We needed stability and resources ourselves, but with our parents gone, we only had each other. Like the undernourished mother nursing, we gave more than we had to give.

Many of us had to drop classes because taking care of extra people was so stressful. Eleanor ended up paying more than her portion of rent for the house she got with some of the people we’d rescued.

We realized that we weren’t heroes, and we didn’t have the strength to be heroes.

The question was, at what point do you let people learn for themselves?

Our own limitations answered for us: we didn’t have the means to support other adults who had so little experience with the outside world.

We all decided that if we needed to rescue people, we wouldn’t be able to share finances with them, like co-signing on a lease. Getting out of a cult left these adults without survival skills, and we were young and broke, too. For the first year after my parents kicked us out, my sister and I rented from a family whose children were grown.

If only we knew some people who were older than us, who had the financial stability to own a house and rent out a room. If only we knew people who could teach a young adult, between the ages of 18 and 25 or so, how to keep a job and pay the rent.

Unfortunately, most of the people in the networks we had were similar to our own parents. That’s what isolation does — it limits the people you know.
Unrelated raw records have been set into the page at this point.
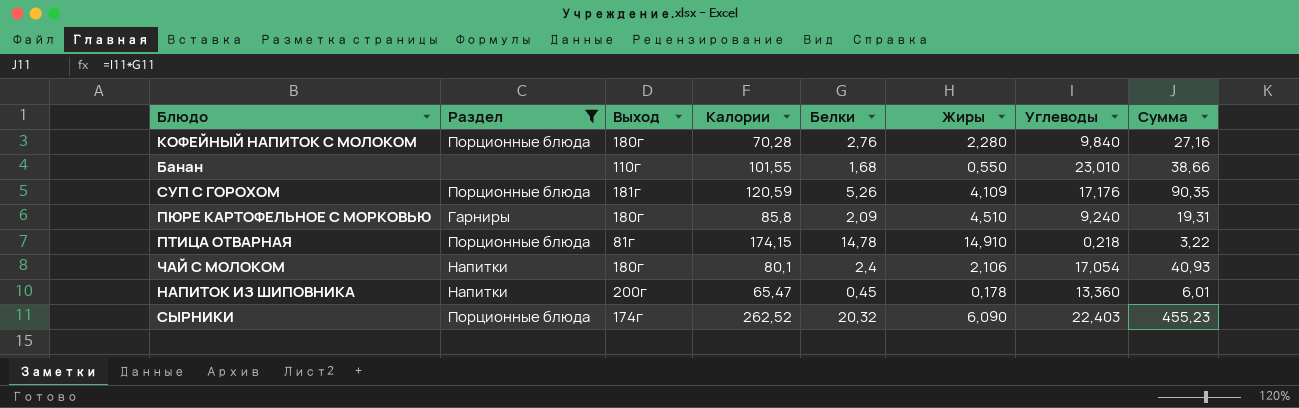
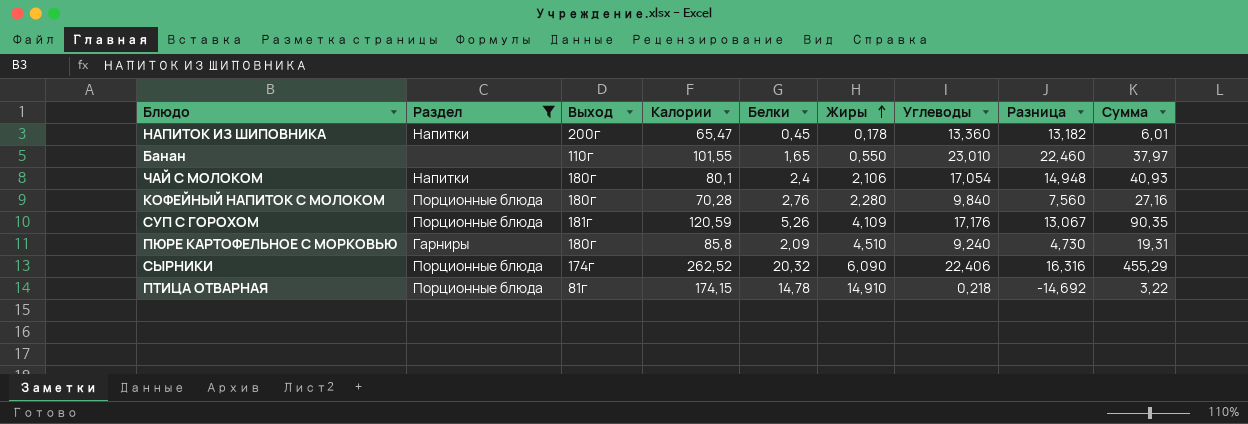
row order: none -> Жиры ascending
column Разница | formula: none -> [Углеводы] - [Жиры]
Банан | Белки: 1,68 -> 1,65
Банан | Сумма: 38,66 -> 37,97
СЫРНИКИ | Углеводы: 22,403 -> 22,406
СЫРНИКИ | Сумма: 455,23 -> 455,29

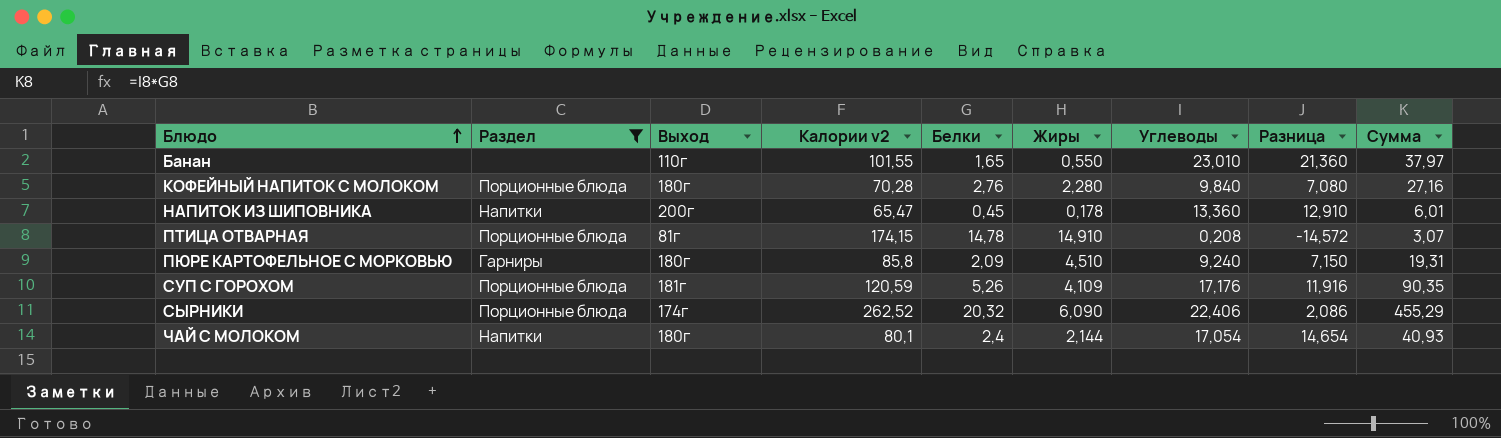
row order: Жиры ascending -> Блюдо ascending
column name: Калории -> Калории v2
column Разница | formula: [Углеводы] - [Жиры] -> [Углеводы] - [Белки]
ПТИЦА ОТВАРНАЯ | Углеводы: 0,218 -> 0,208
ПТИЦА ОТВАРНАЯ | Сумма: 3,22 -> 3,07
ЧАЙ С МОЛОКОМ | Жиры: 2,106 -> 2,144

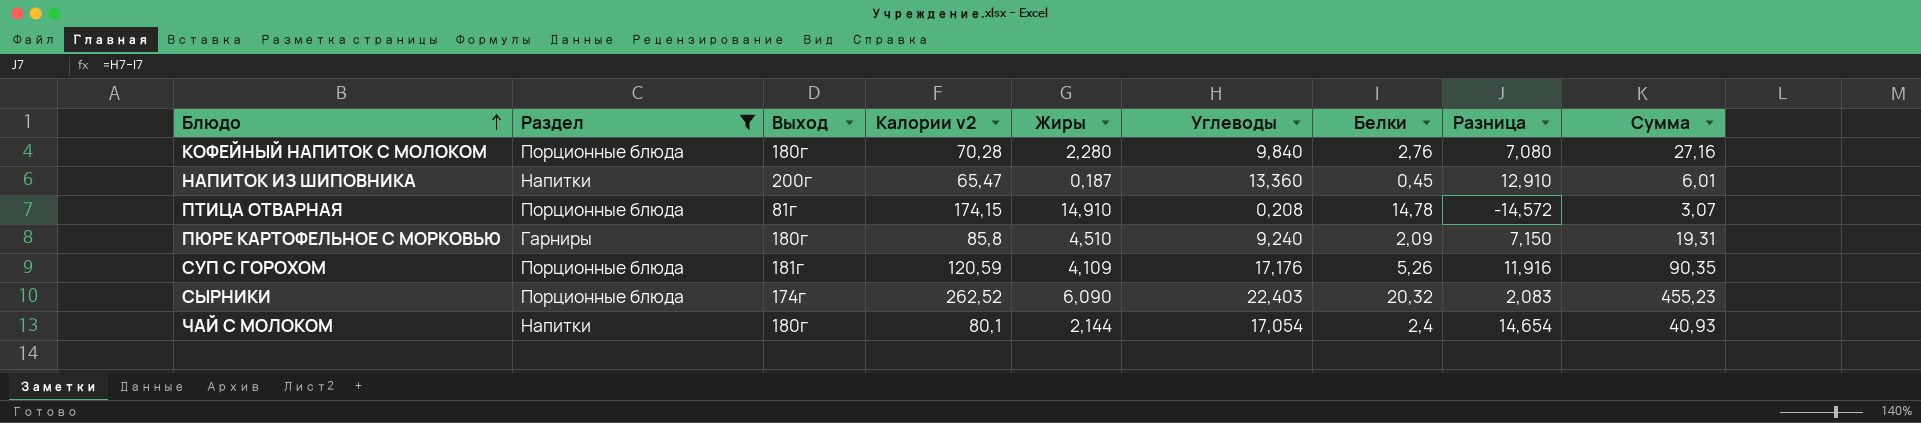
column Белки | position: 5 -> 7
row Банан: none | 110г | 101,55 | 1,65 | 0,550 | 23,010 | 21,360 | 37,97 -> none
НАПИТОК ИЗ ШИПОВНИКА | Жиры: 0,178 -> 0,187
СЫРНИКИ | Углеводы: 22,406 -> 22,403
СЫРНИКИ | Разница: 2,086 -> 2,083
СЫРНИКИ | Сумма: 455,29 -> 455,23

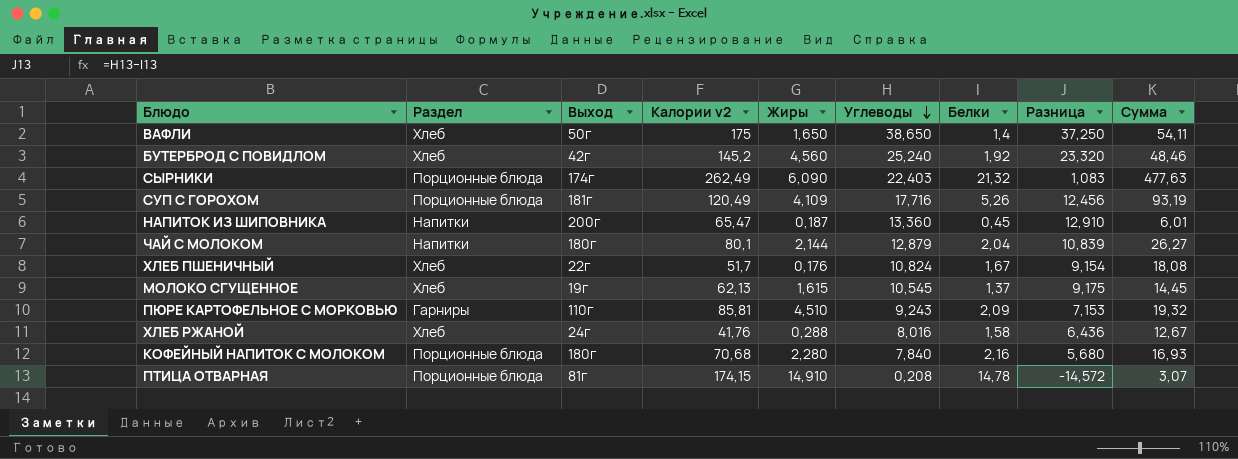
filter: Раздел != Хлеб -> none
row order: Блюдо ascending -> Углеводы descending
СЫРНИКИ | Калории v2: 262,52 -> 262,49
СЫРНИКИ | Белки: 20,32 -> 21,32
СЫРНИКИ | Разница: 2,083 -> 1,083
СЫРНИКИ | Сумма: 455,23 -> 477,63
СУП С ГОРОХОМ | Калории v2: 120,59 -> 120,49
СУП С ГОРОХОМ | Углеводы: 17,176 -> 17,716
СУП С ГОРОХОМ | Разница: 11,916 -> 12,456
СУП С ГОРОХОМ | Сумма: 90,35 -> 93,19
ЧАЙ С МОЛОКОМ | Углеводы: 17,054 -> 12,879
ЧАЙ С МОЛОКОМ | Белки: 2,4 -> 2,04
ЧАЙ С МОЛОКОМ | Разница: 14,654 -> 10,839
ЧАЙ С МОЛОКОМ | Сумма: 40,93 -> 26,27
ПЮРЕ КАРТОФЕЛЬНОЕ С МОРКОВЬЮ | Выход: 180г -> 110г
ПЮРЕ КАРТОФЕЛЬНОЕ С МОРКОВЬЮ | Калории v2: 85,8 -> 85,81
ПЮРЕ КАРТОФЕЛЬНОЕ С МОРКОВЬЮ | Углеводы: 9,240 -> 9,243
ПЮРЕ КАРТОФЕЛЬНОЕ С МОРКОВЬЮ | Разница: 7,150 -> 7,153
ПЮРЕ КАРТОФЕЛЬНОЕ С МОРКОВЬЮ | Сумма: 19,31 -> 19,32
КОФЕЙНЫЙ НАПИТОК С МОЛОКОМ | Калории v2: 70,28 -> 70,68
КОФЕЙНЫЙ НАПИТОК С МОЛОКОМ | Углеводы: 9,840 -> 7,840
КОФЕЙНЫЙ НАПИТОК С МОЛОКОМ | Белки: 2,76 -> 2,16
КОФЕЙНЫЙ НАПИТОК С МОЛОКОМ | Разница: 7,080 -> 5,680
КОФЕЙНЫЙ НАПИТОК С МОЛОКОМ | Сумма: 27,16 -> 16,93

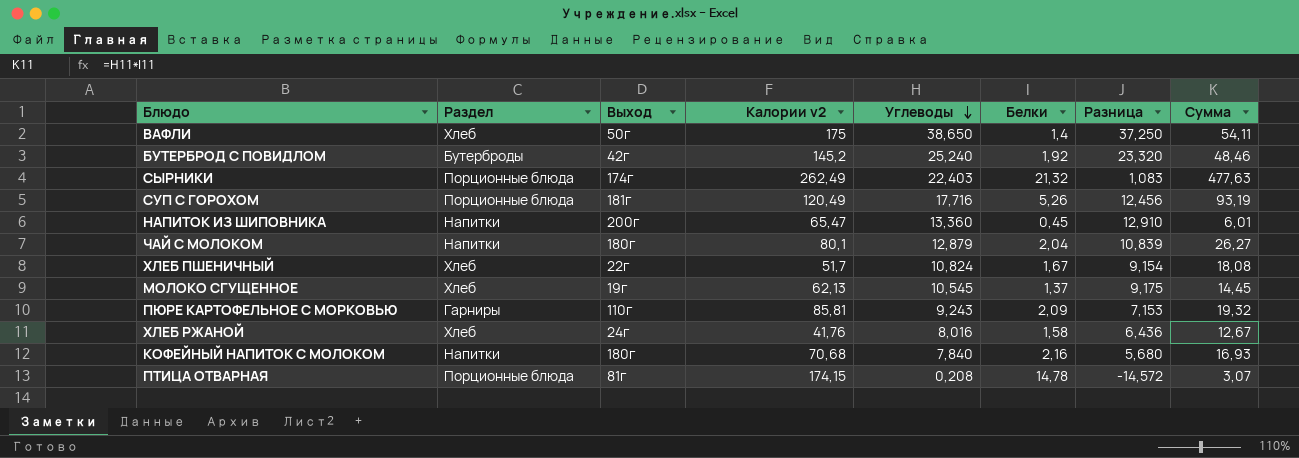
column Жиры | position: 5 -> none
БУТЕРБРОД С ПОВИДЛОМ | Раздел: Хлеб -> Бутерброды
КОФЕЙНЫЙ НАПИТОК С МОЛОКОМ | Раздел: Порционные блюда -> Напитки

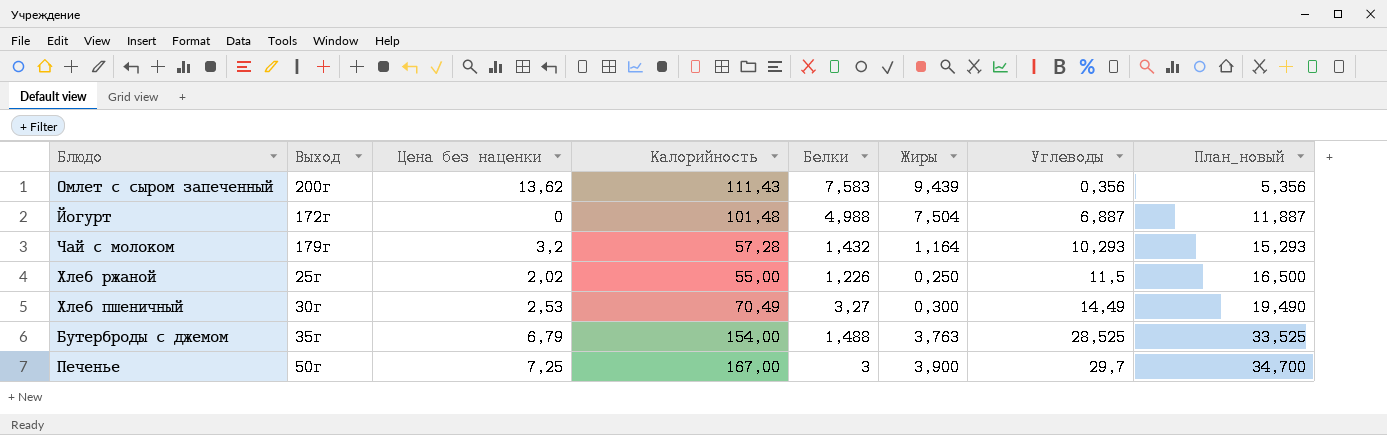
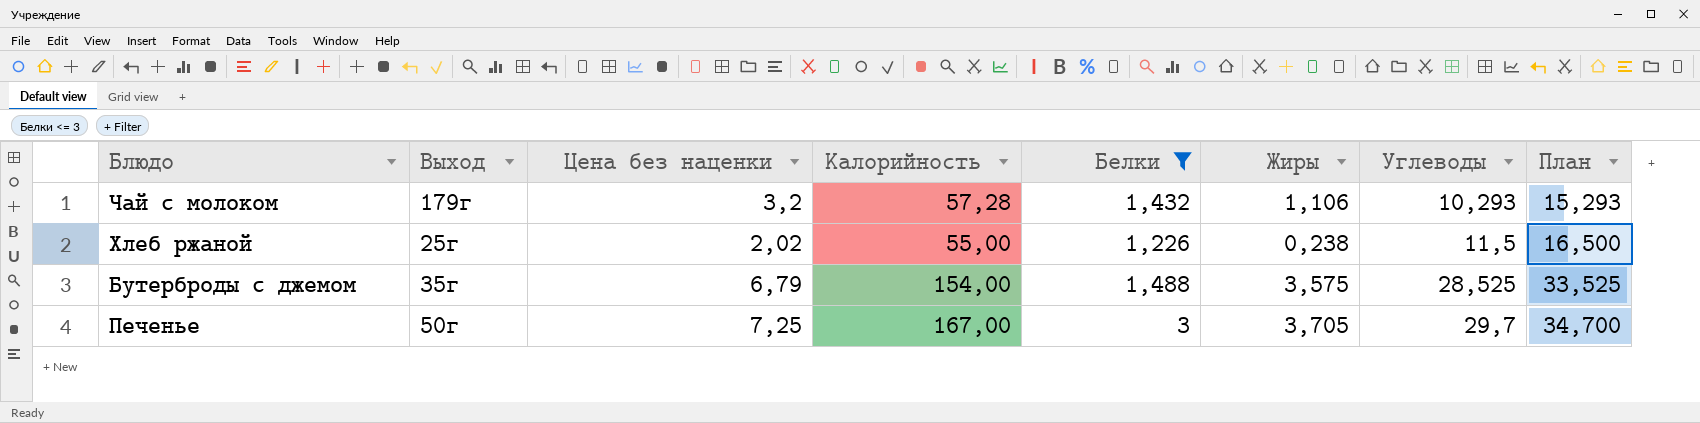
filter: none -> Белки <= 3
column name: План_новый -> План
Чай с молоком | Жиры: 1,164 -> 1,106
Хлеб ржаной | Жиры: 0,250 -> 0,238
Бутерброды с джемом | Жиры: 3,763 -> 3,575
Печенье | Жиры: 3,900 -> 3,705

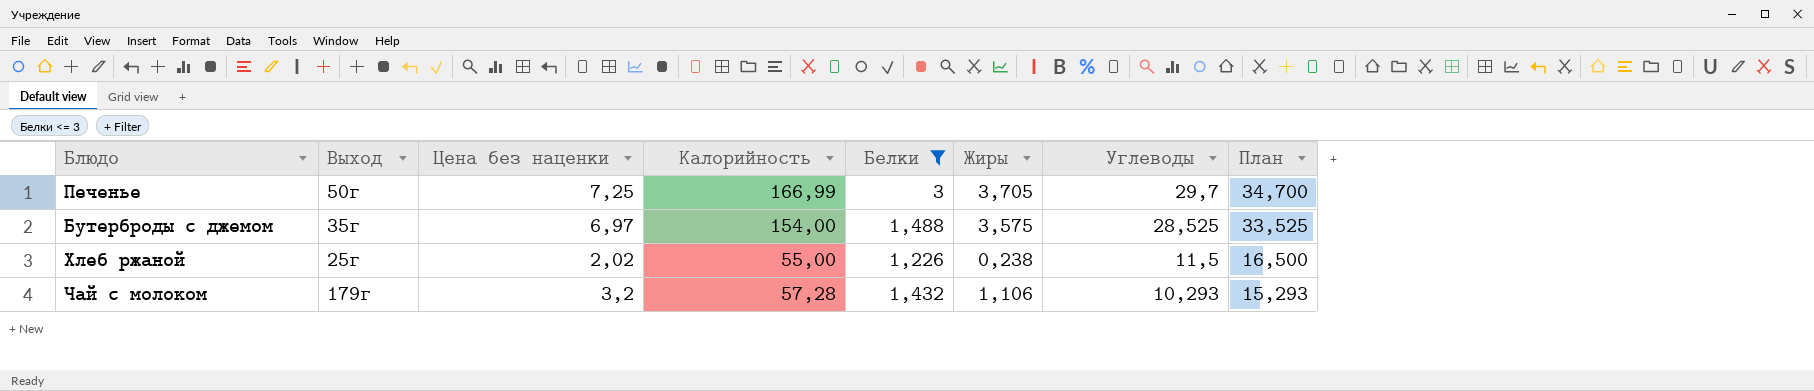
row order: Углеводы ascending -> Углеводы descending
Печенье | Калорийность: 167,00 -> 166,99
Бутерброды с джемом | Цена без наценки: 6,79 -> 6,97

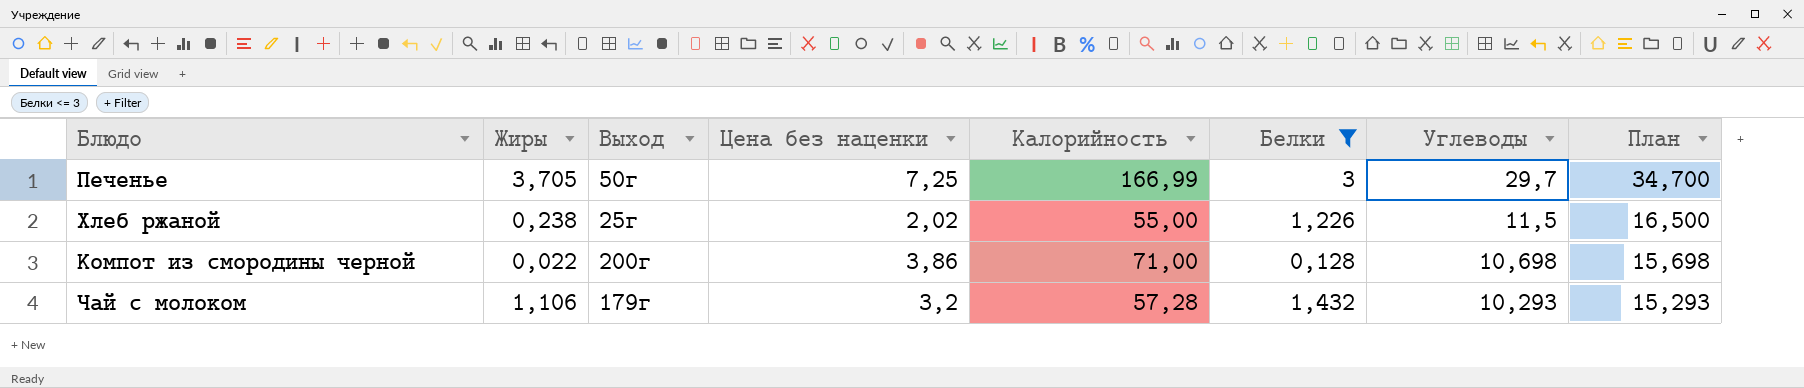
column Жиры | position: 6 -> 2
row Бутерброды с джемом: 35г | 6,97 | 154,00 | 1,488 | 3,575 | 28,525 | 33,525 -> none
row Компот из смородины черной: none -> 0,022 | 200г | 3,86 | 71,00 | 0,128 | 10,698 | 15,698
We’re still looking for people who can serve as safe houses in our UnBoxing Project, perhaps who have more stable living conditions than those of us who needed to escape, too.

We need them. People who are willing to take a young adult into a guest bedroom, and help them prepare for life outside. Help them find and keep a job.

Those of us who were abused aren’t very demanding. We generally don’t take up much space, and we shrink at the thought of imposing on anyone. Just let us know we’re welcome, and let us know that it’s okay to talk about what’s going on. We need therapy to deal with what we’ve lived through.

Can we ask you to do that? Because we can’t do it ourselves.